Only these lines of the data below are wanted: the one with "[354,621,378,636] for -> [300,669,317,683] in", the one with "[330,1013,383,1032] phaser ->", and any lines between them, each repeated exactly.

┌─ Dataset

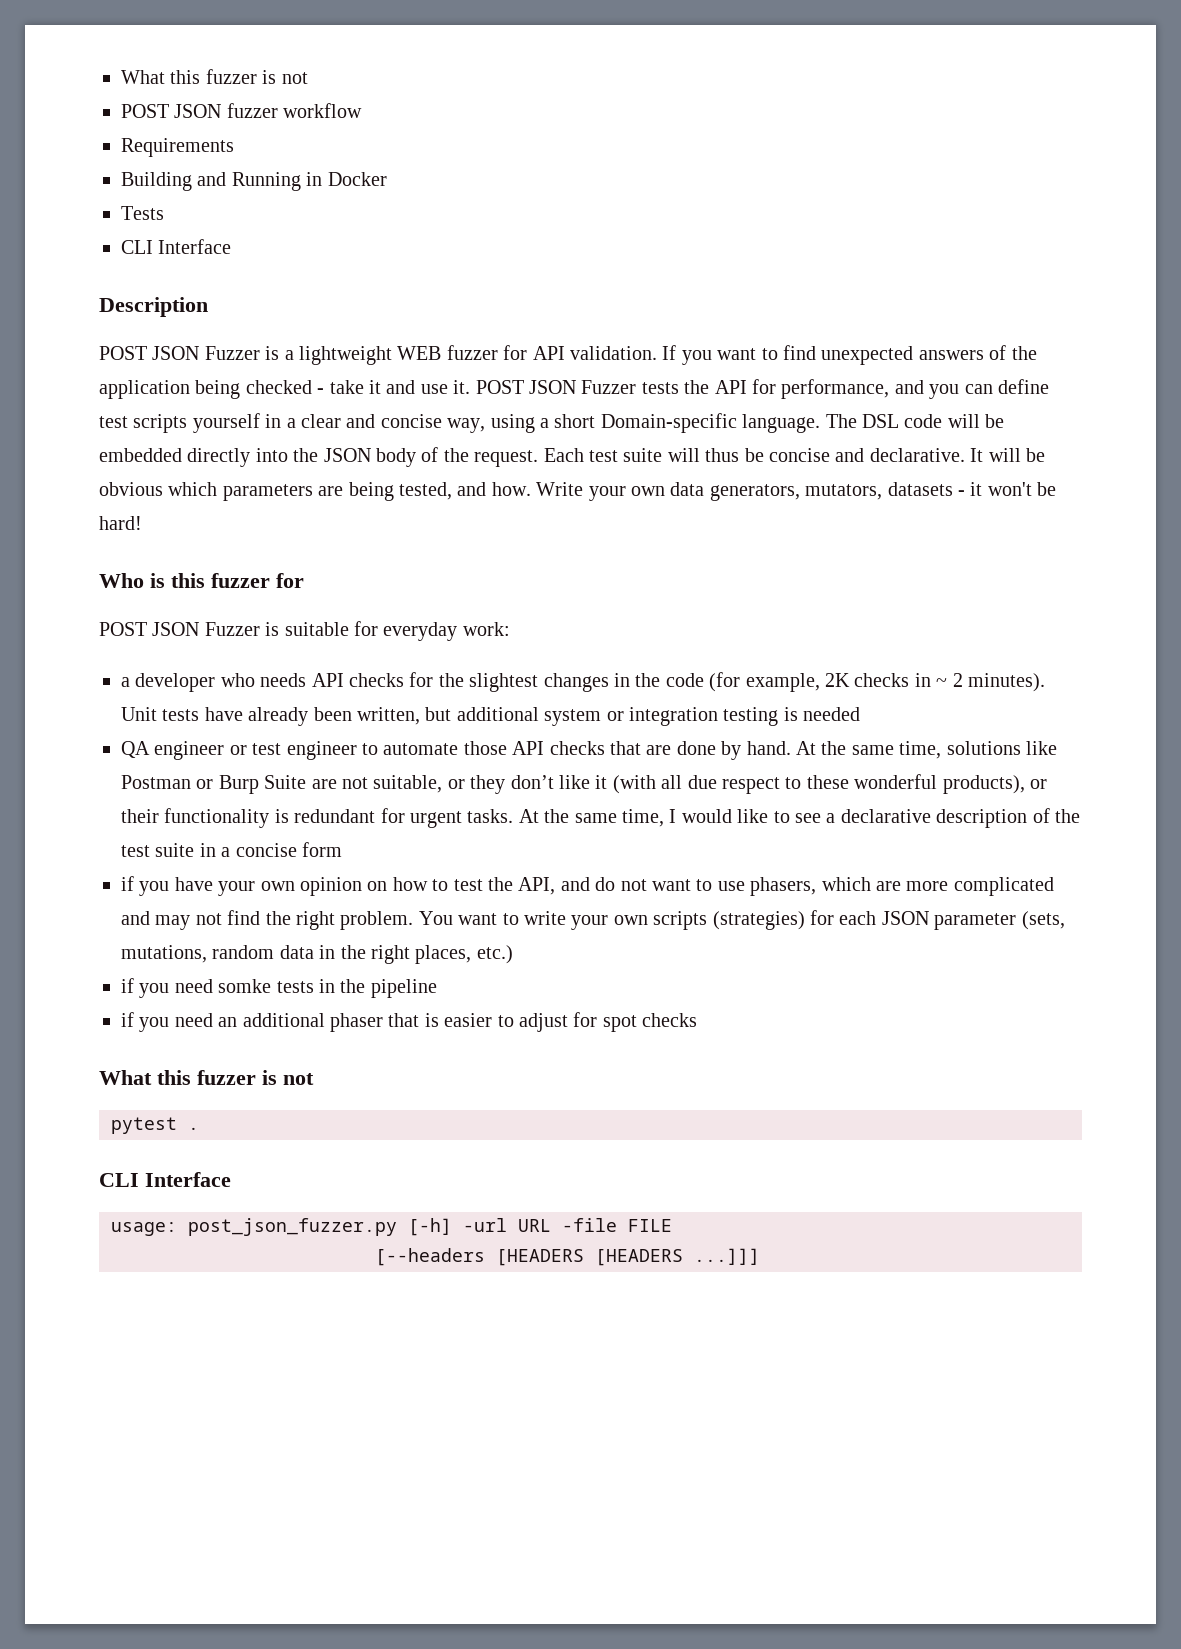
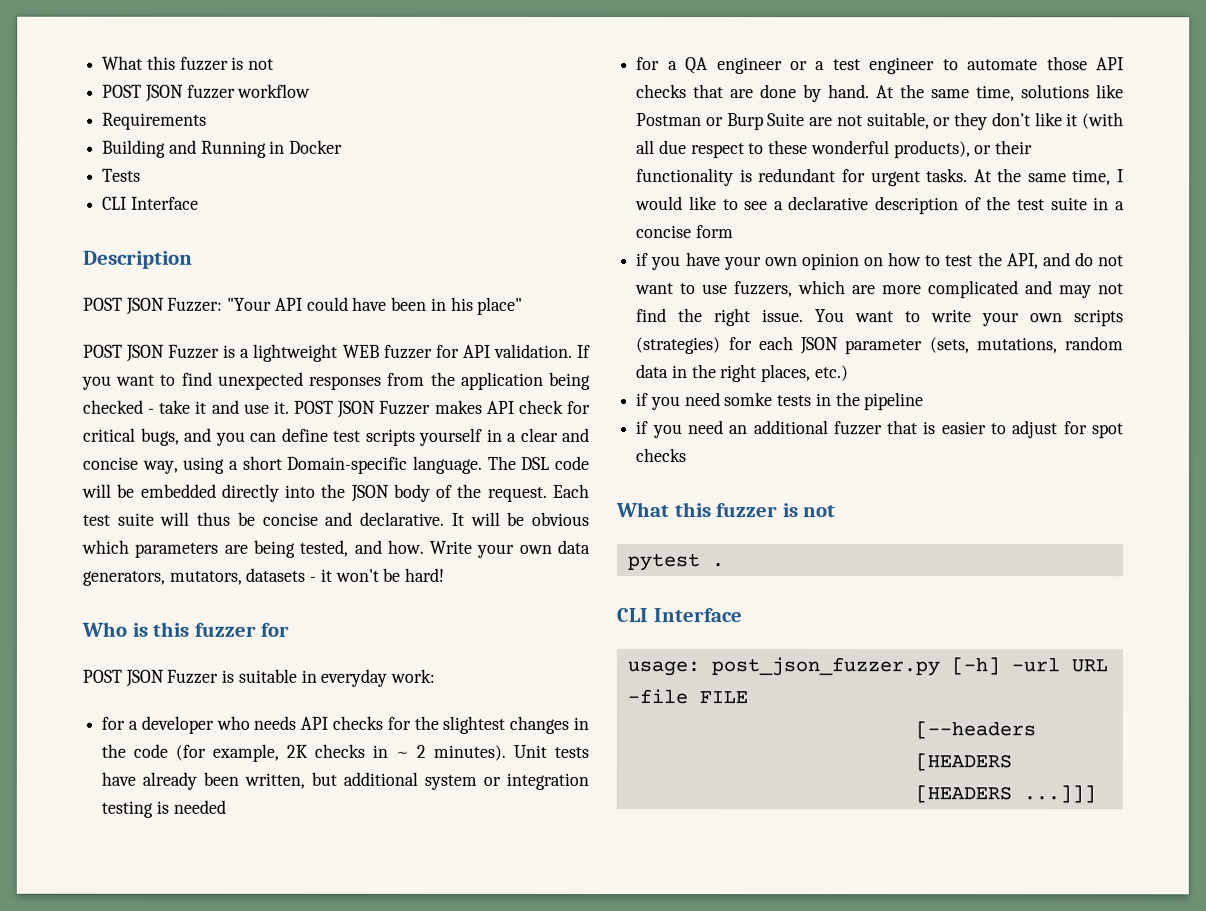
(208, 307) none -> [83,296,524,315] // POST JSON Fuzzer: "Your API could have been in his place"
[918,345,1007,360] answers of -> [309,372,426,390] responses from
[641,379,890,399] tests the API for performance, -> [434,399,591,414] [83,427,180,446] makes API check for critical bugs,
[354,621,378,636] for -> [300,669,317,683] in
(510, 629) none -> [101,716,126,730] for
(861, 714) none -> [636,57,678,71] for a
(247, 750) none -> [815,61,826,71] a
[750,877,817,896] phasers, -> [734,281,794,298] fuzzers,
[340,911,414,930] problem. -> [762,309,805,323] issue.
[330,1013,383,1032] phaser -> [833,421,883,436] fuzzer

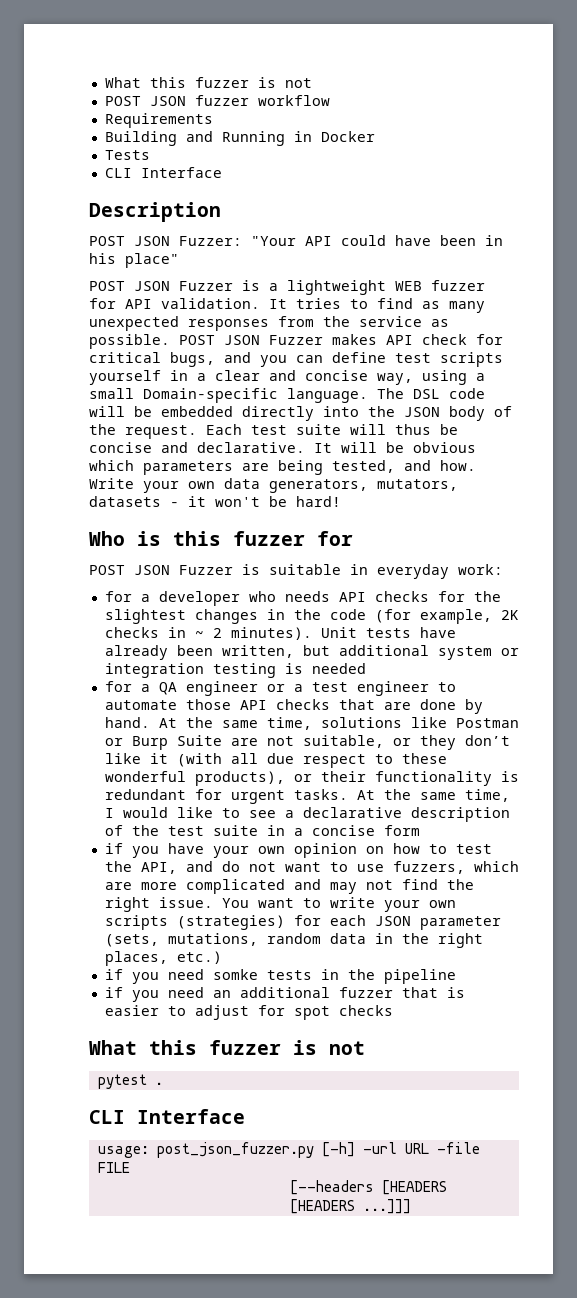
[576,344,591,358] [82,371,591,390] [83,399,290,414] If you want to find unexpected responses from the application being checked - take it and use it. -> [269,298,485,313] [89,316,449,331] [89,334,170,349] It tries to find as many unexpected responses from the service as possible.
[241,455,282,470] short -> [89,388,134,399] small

└─

Completed task:
[354,621,378,636] for -> [300,669,317,683] in
(510, 629) none -> [101,716,126,730] for
(861, 714) none -> [636,57,678,71] for a
(247, 750) none -> [815,61,826,71] a
[750,877,817,896] phasers, -> [734,281,794,298] fuzzers,
[340,911,414,930] problem. -> [762,309,805,323] issue.
[330,1013,383,1032] phaser -> [833,421,883,436] fuzzer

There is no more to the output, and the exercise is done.